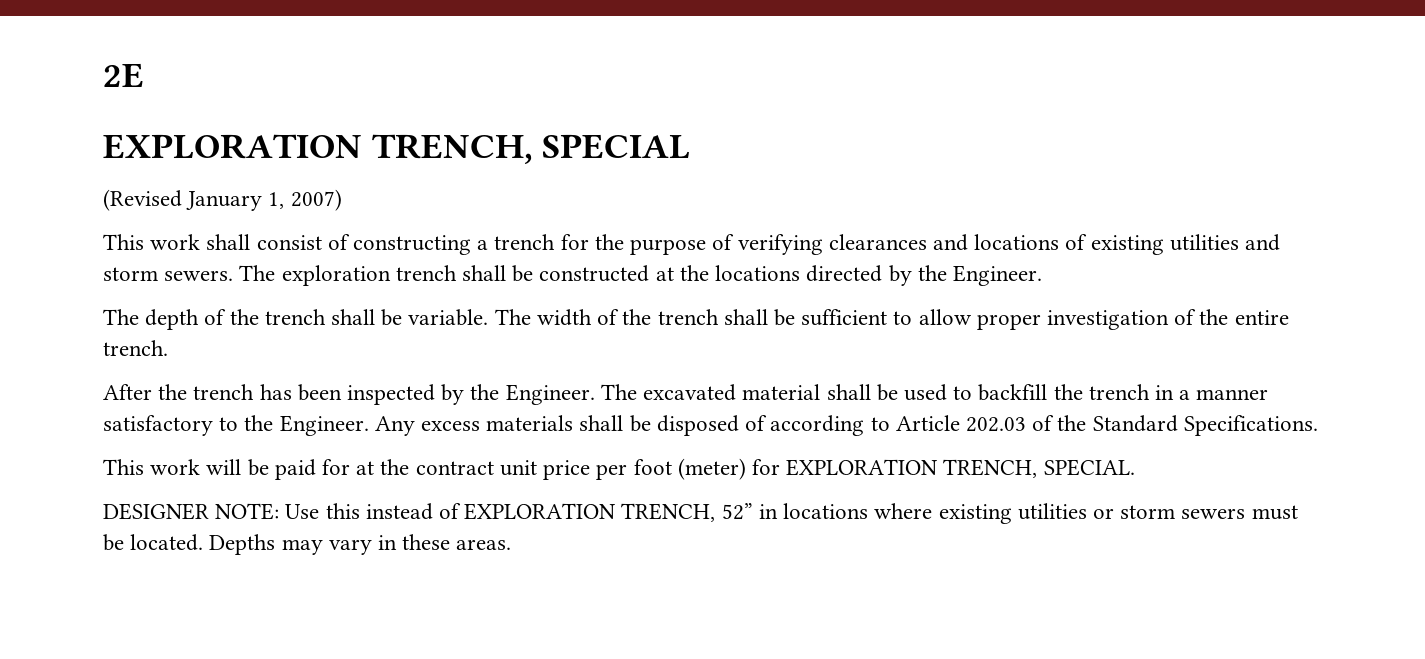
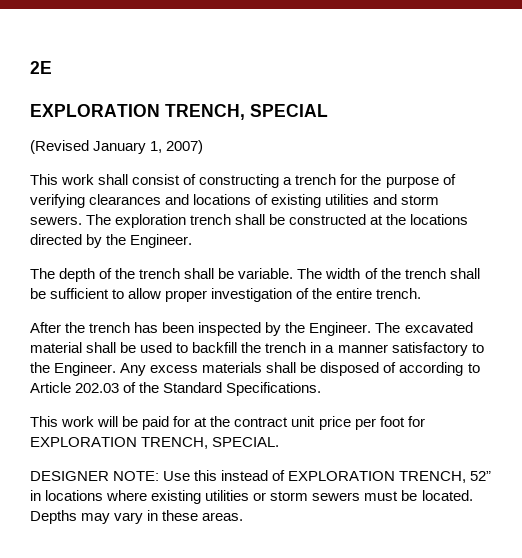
- This work will be paid for at the contract unit price per foot (meter) for EXPLORATION TRENCH, SPECIAL.
+ This work will be paid for at the contract unit price per foot for EXPLORATION TRENCH, SPECIAL.

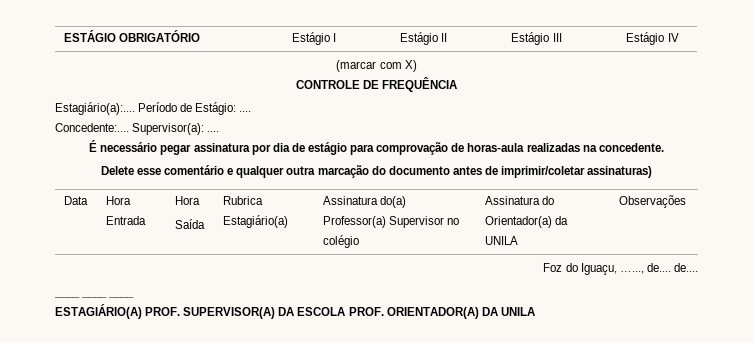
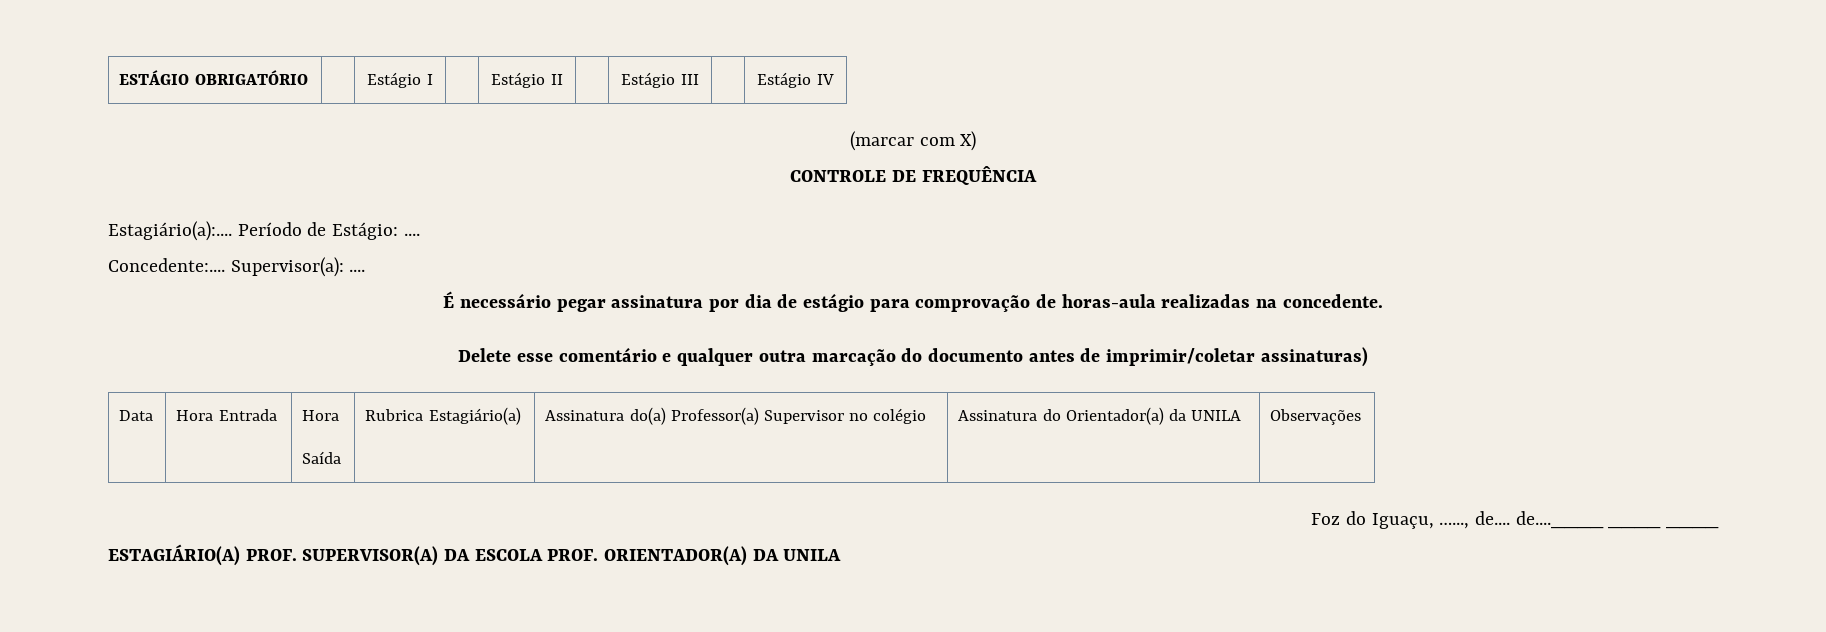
- Foz do Iguaçu, …..., de.... de....
- ____ ____ ____
+ Foz do Iguaçu, …..., de.... de....____ ____ ____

ASSIGNMENT: Lines of the material in which the word "SPECIAL" occurs are to be copied out.

RESULT:
- This work will be paid for at the contract unit price per foot (meter) for EXPLORATION TRENCH, SPECIAL.
+ This work will be paid for at the contract unit price per foot for EXPLORATION TRENCH, SPECIAL.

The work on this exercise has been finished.